De leden van de SP-fractie hebben een vraag over het verdwijnen van het sociaal-fiscaalnummer. Dit komt te vervallen, omdat iedereen met de wet basisregistratie personen voortaan gebruik dient te maken van een burgerservicenummer. De Belastingdienst zal direct na inwerkingtreding van het wetsvoorstel aan de minister verzoeken het bestand aan niet-ingezetenen die nu nog met een sofinummer bij de Belastingdienst bekend zijn en van wie de identiteit deugdelijk is vastgesteld, in te schrijven in de basisregistratie personen. Daarmee wordt het sociaal-fiscaalnummer omgezet in een burgerservicenummer. Maar niet van alle personen met een sociaal-fiscaalnummer is de identiteit deugdelijk vastgesteld. Voor hen kan het alleen omgezet worden in een burgerservicenummer als deze identiteit alsnog wordt vastgesteld.

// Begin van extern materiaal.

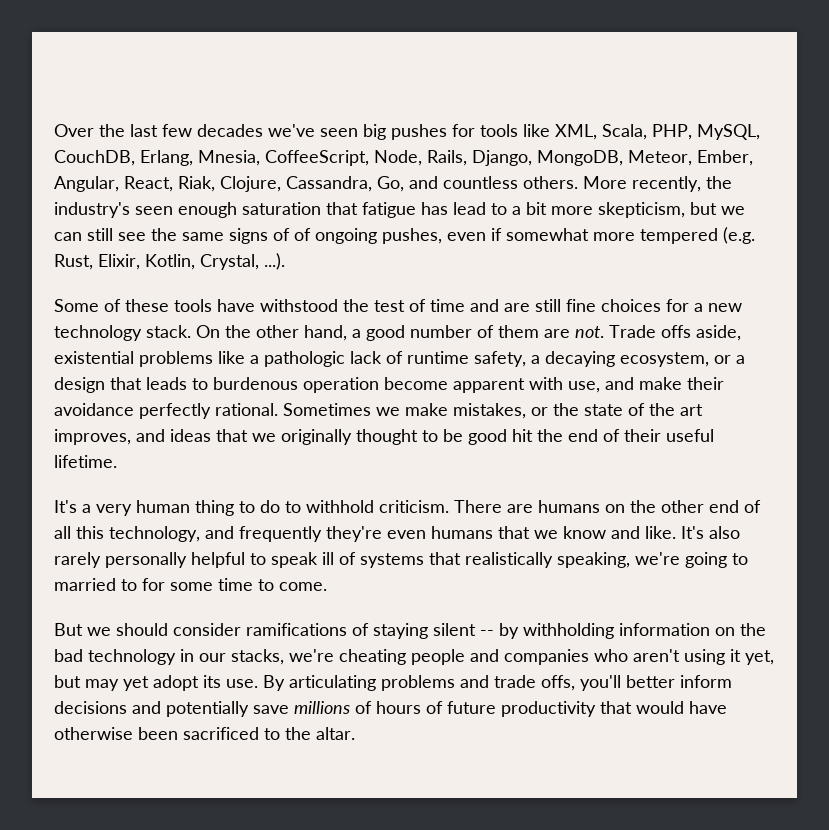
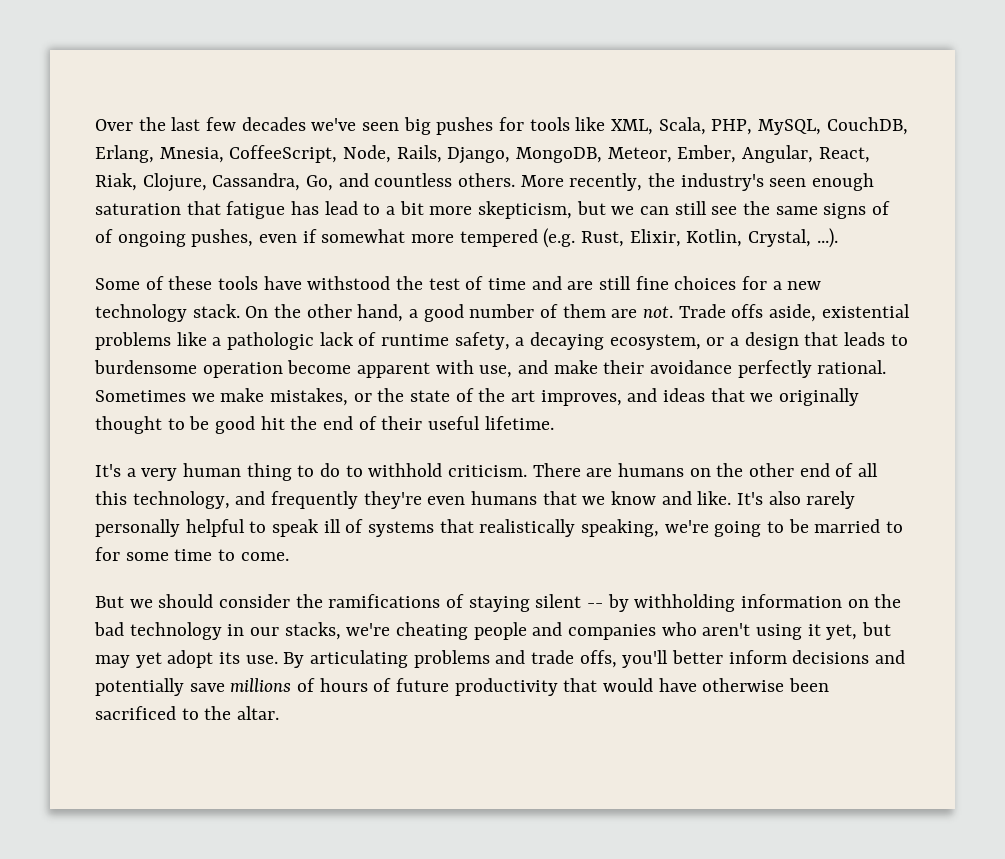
[213,377,298,390] burdenous -> [94,360,197,374] burdensome
(748, 559) none -> [788,519,809,533] be
(241, 629) none -> [295,594,323,608] the

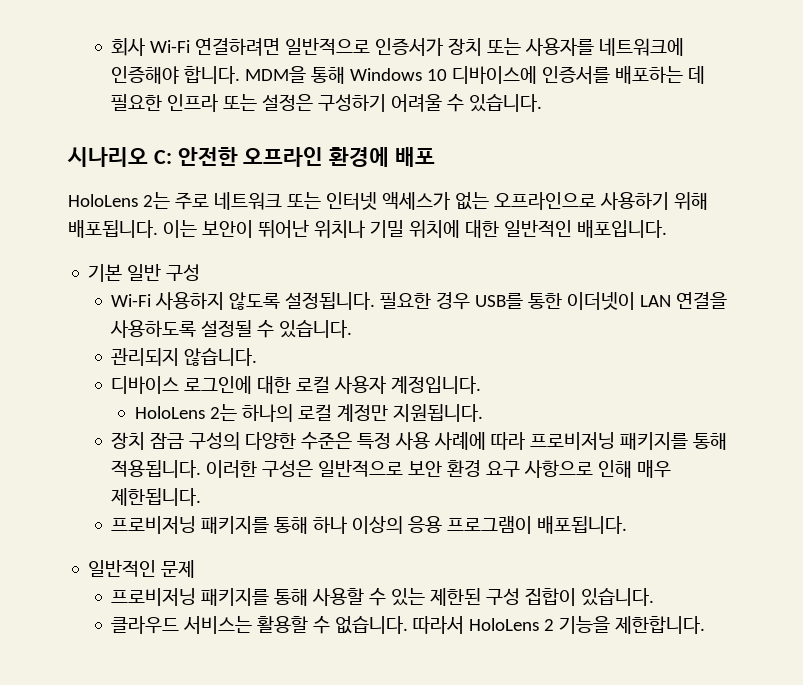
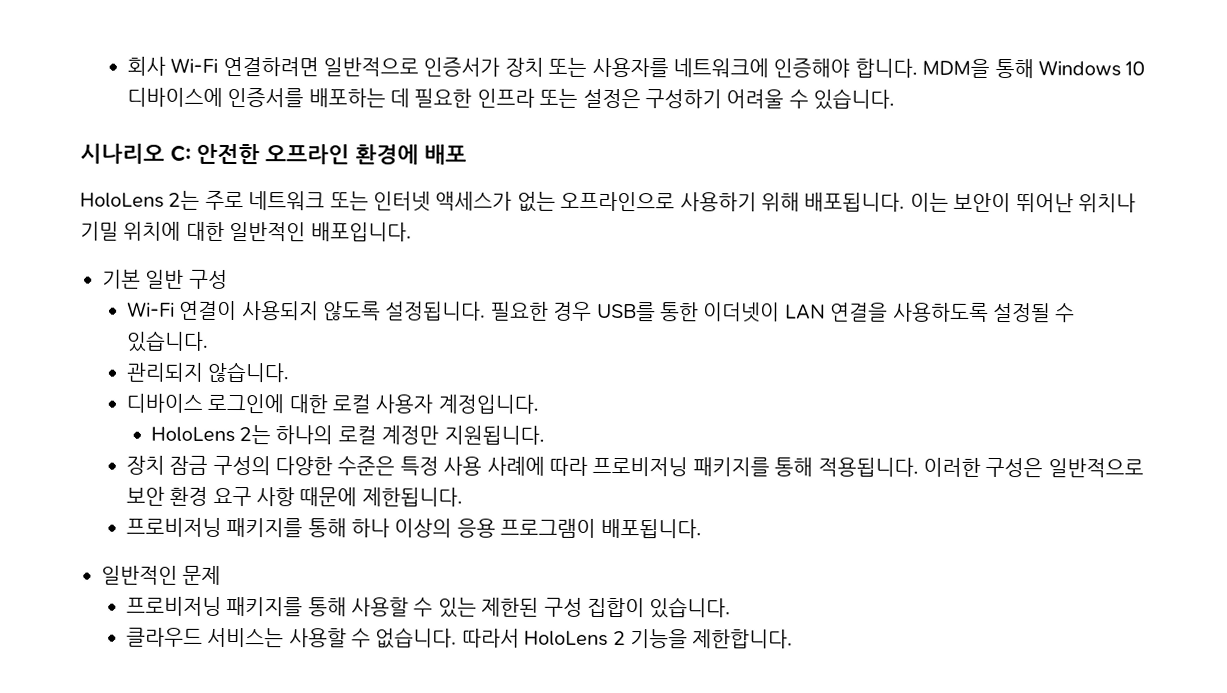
[155,292,225,310] 사용하지 -> [179,300,319,321] 연결이 사용되지
[524,460,672,478] 사항으로 인해 매우 -> [255,487,358,507] 사항 때문에
[257,616,309,633] 활용할 -> [288,628,347,648] 사용할

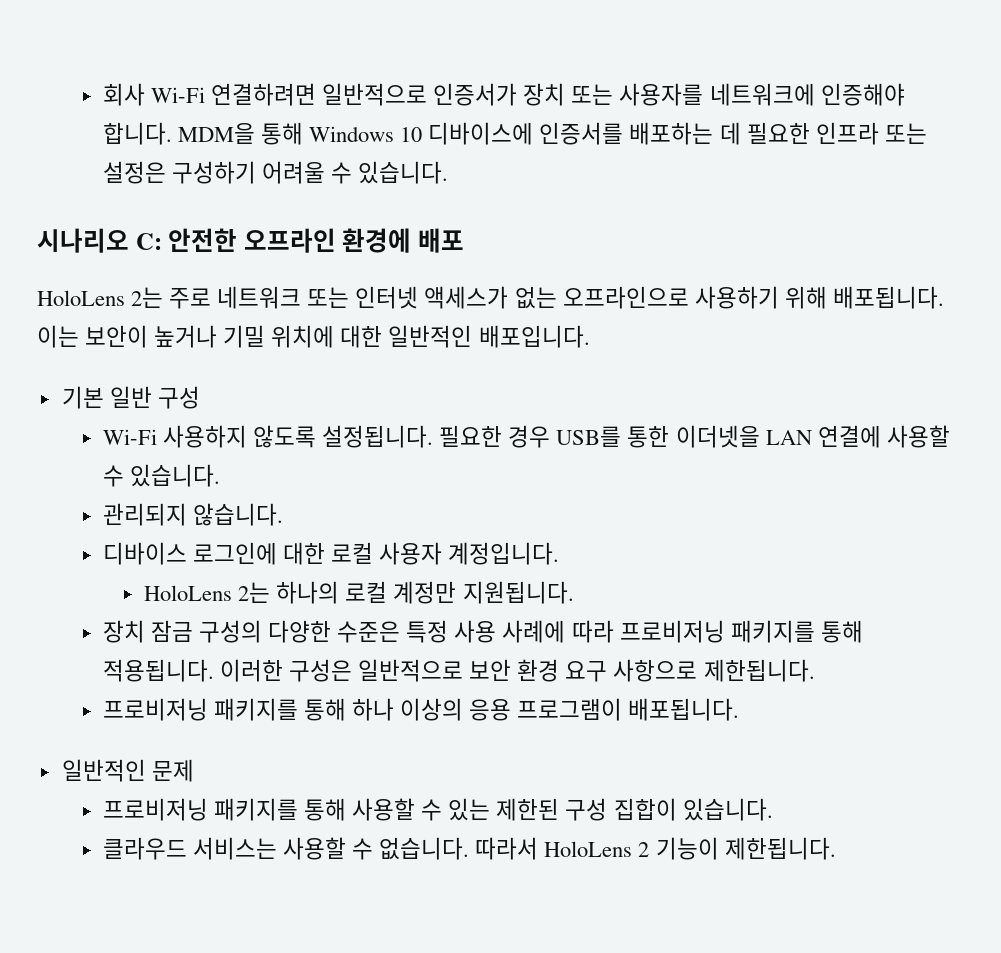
[1015,193,1136,213] 뛰어난 위치나 -> [154,325,218,348] 높거나
[179,300,319,321] 연결이 사용되지 -> [163,425,248,448] 사용하지
[703,302,1051,323] 이더넷이 LAN 연결을 사용하도록 설정될 -> [675,425,950,448] 이더넷을 LAN 연결에 사용할
[255,487,358,507] 사항 때문에 -> [613,659,698,682] 사항으로
[629,629,794,649] 기능을 제한합니다. -> [655,837,836,860] 기능이 제한됩니다.

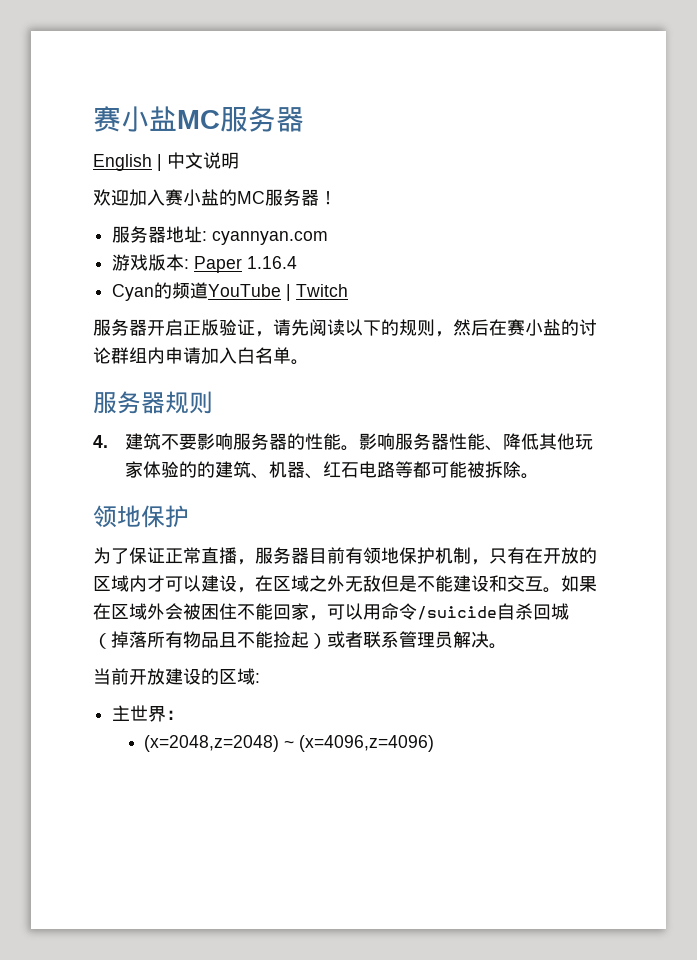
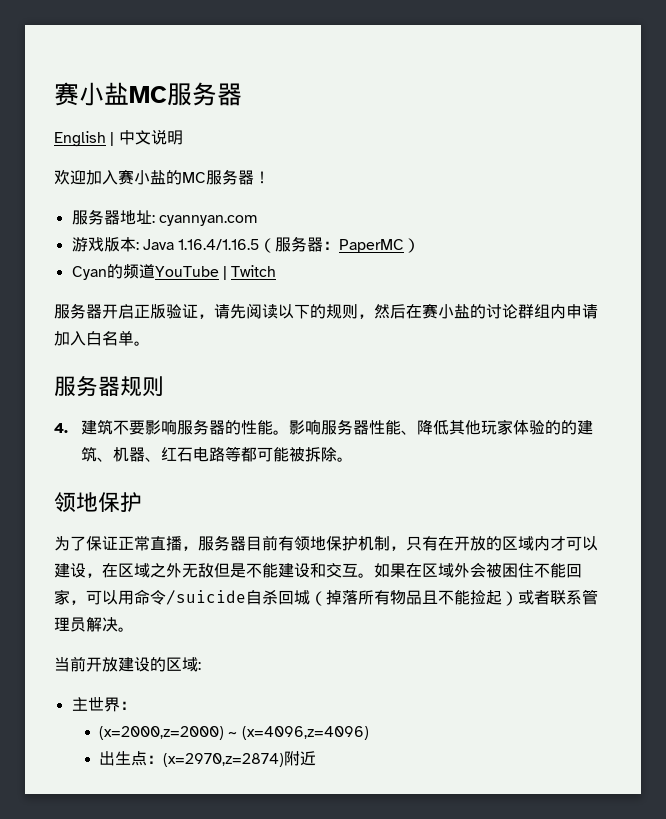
[194,256,298,273] Paper 1.16.4 -> [142,236,421,253] Java 1.16.4/1.16.5（服务器：PaperMC）
[144,735,280,752] (x=2048,z=2048) -> [99,726,225,740] (x=2000,z=2000)
(435, 743) none -> [99,751,317,767] // 出生点：(x=2970,z=2874)附近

Hoe gaat de regering zorgen dat alle personen met een sociaal-fiscaalnummer waarvan de identiteit nog niet deugdelijk is vastgesteld, op de hoogte zijn van het komen vervallen van het sociaal-fiscaalnummer, en de actie die zij moeten ondernemen om alsnog in aanmerking te komen voor een burgerservicenummer?
In de memorie van toelichting lezen de leden van de VVD-fractie dat er categorieën van personen zijn waarvan de kiesgerechtigdheid niet in de Basisregistratie personen wordt opgenomen, vanwege hun bijzondere verblijfsrechtelijke positie. Voor zover deze personen kiesgerechtigd zijn, dient de registratie daarvan buiten de Brp plaats te vinden. Daar zal nog steeds een gemeentelijke administratie voor moeten worden aangewend. Wat wordt dit voor een soort bestand? Welke regels gelden er voor dit bestand? Hoe is de privacy geregeld? Gaarne krijgen de leden van de VVD-fractie een reactie van de regering.